July 6, 2012
Credit or Debit
By Skip Heitzig
There’s the story of a frog that fell into a pail of milk. He tried to jump out, but the sides were too high. So he just paddled around and around in the milk. Eventually it was churned into butter, and he was able to jump out and free himself. It’s a cute story, but it illustrates what a lot of people think salvation is like: “Just keep paddling, do your best, and you’ll get to heaven.”
How much different is the truth found in the Bible! Chapter 4 of Romans is a wonderful explanation of justification by faith, and I invite you to ponder it. I want to focus on one verse: “Abraham believed God, and it was accounted to him for righteousness” (Romans 4:3).
The fact is, righteousness doesn’t come by the Law, or by baptism, or by joining a church, or by any self-effort…but by faith! “Accounted” in this verse is the Greek word logizomai. It’s a banking term, and it means to apply something to one’s credit.
Picture a financial ledger. There’s a debit side and a credit side. Abraham, with his pagan background, was spiritually bankrupt. His ledger was packed on the debit side, with nothing on the credit side. But the moment he said, “I believe you, God,” God changed the ledger and wrote “righteous” on the credit side.

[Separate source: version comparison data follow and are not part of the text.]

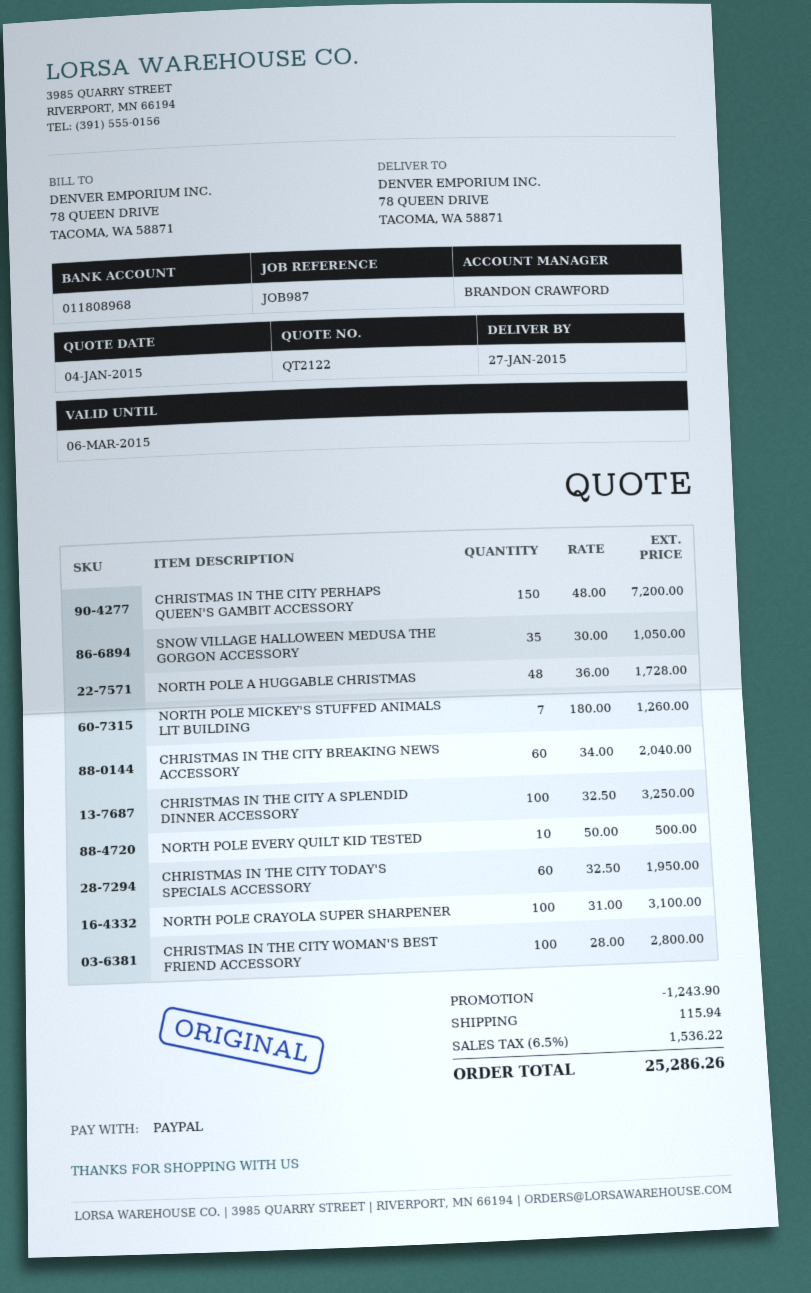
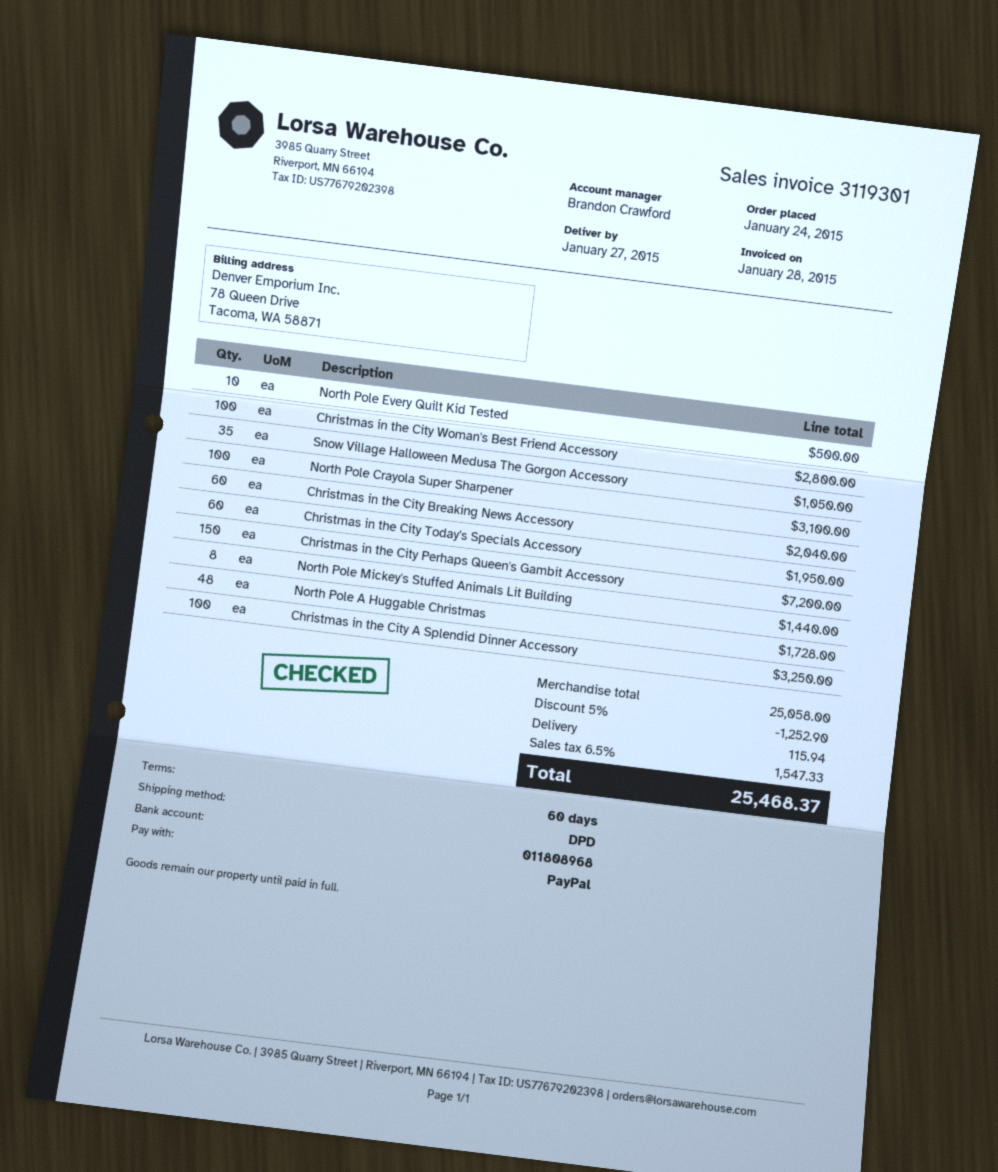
NORTH POLE MICKEY'S STUFFED ANIMALS LIT BUILDING: 7 for 1260.00 -> 8 for 1440.00
discount: 1243.90 -> 1252.90
tax: 6.5% = 1536.22 -> 6.5% = 1547.33
total: 25286.26 -> 25468.37

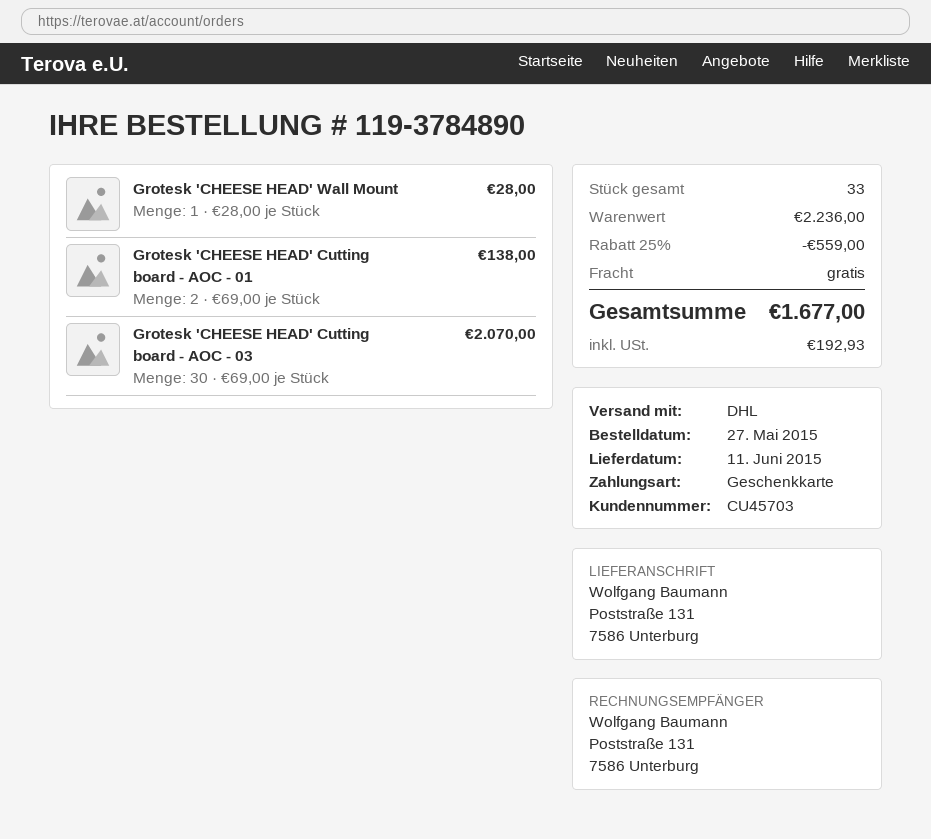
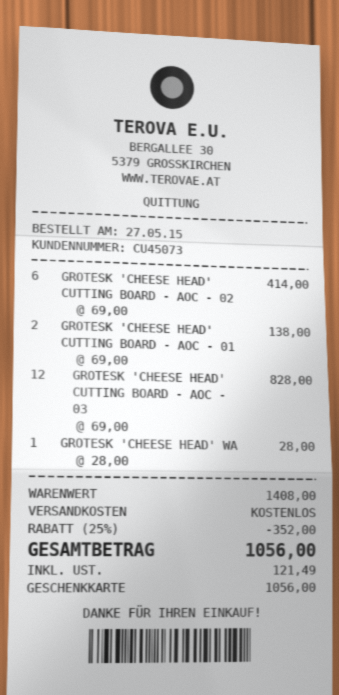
customer number: CU45703 -> CU45073
Grotesk 'CHEESE HEAD' Cutting board - AOC - 03: 30 x 69.00 = 2070.00 -> 12 x 69.00 = 828.00
GROTESK 'CHEESE HEAD' CUTTING BOARD - AOC - 02: none -> 6 x 69.00 = 414.00
subtotal: 2236.00 -> 1408.00
discount: 25% = 559.00 -> 25% = 352.00
tax: 192.93 -> 121.49
total: 1677.00 -> 1056.00

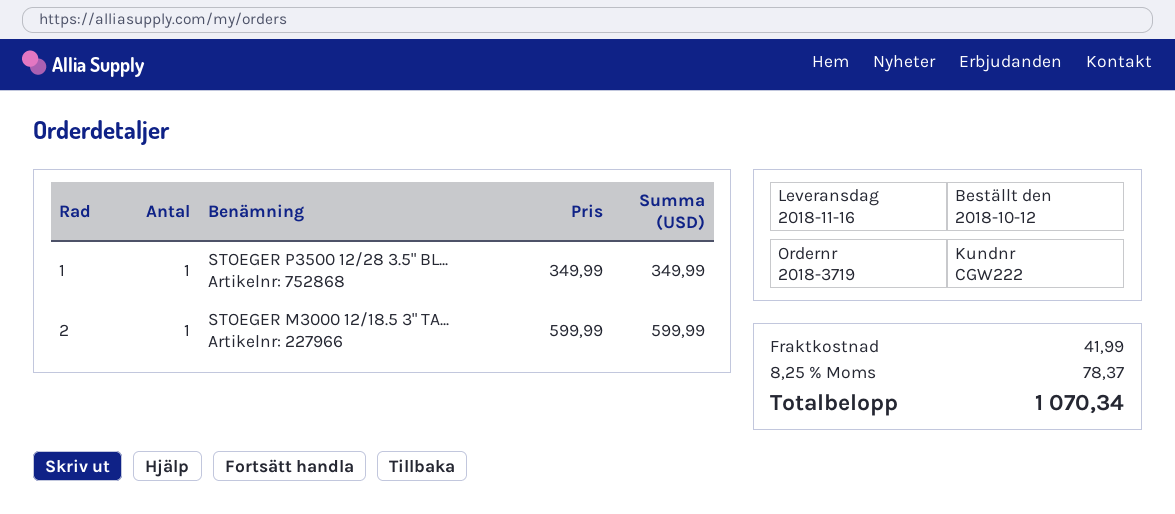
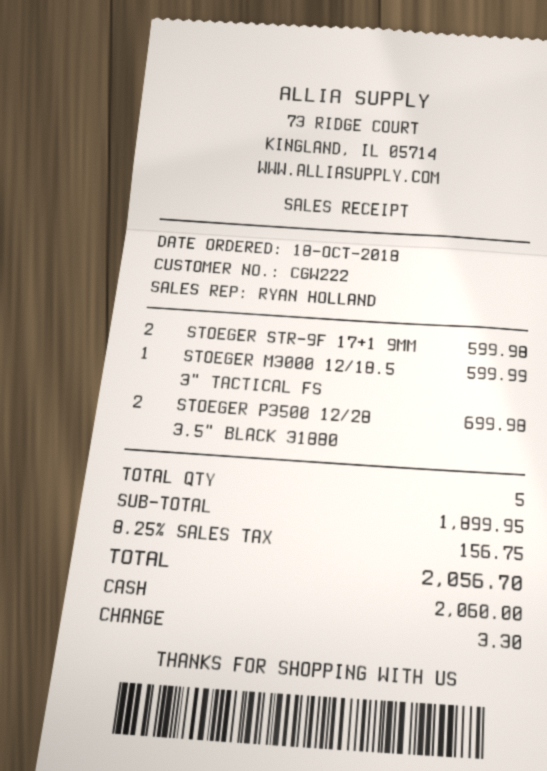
order date: 2018-10-12 -> 2018-10-18
STOEGER P3500 12/28 3.5" BL...: 1 for 349.99 -> 2 for 699.98
STOEGER STR-9F 17+1 9MM: none -> 2 for 599.98
shipping: 41.99 -> none
tax: 8.25% = 78.37 -> 8.25% = 156.75
total: 1070.34 -> 2056.70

So it is with us. On our debit side is sin. “For all have sinned and fall short of the glory of God” (Romans 3:23). On our credit side, we try to put “works,” “religion,” “church,” “baptism,” “good deeds,” etc. But the credit of all those things isn’t enough to match the debit. “The wages of sin is death” (Romans 6:23). “The soul that sins shall die” (Ezekiel 18:20). “Without the shedding of blood there is no forgiveness of sins” (Hebrews 9:22).
The point is, for there to be enough on the credit side, somebody had to die. So God sent Jesus to die for us. It’s as if God calculated the total number of sins that you individually (and the world as a whole) would ever commit, and He decided that the shed blood of His Son was adequate payment for it all!
So if you believe—not in your works, but in His finished work—the credit side of your ledger reads “righteous.” It’s “not of works, lest anyone should boast” (Ephesians 2:9). Abraham isn’t the “father of those who work,” he is “the father of all those who believe…that righteousness might be imputed to them also” (Romans 4:11).
We are saved by the finished work of Jesus Christ. When we trust in that, God says, “I receive you. I declare you righteous.” Sovereign, holy God credits sinful man with the righteousness of Jesus Christ!
We’re not left to paddle on our own. God’s wonderful accounting system has made a way for us!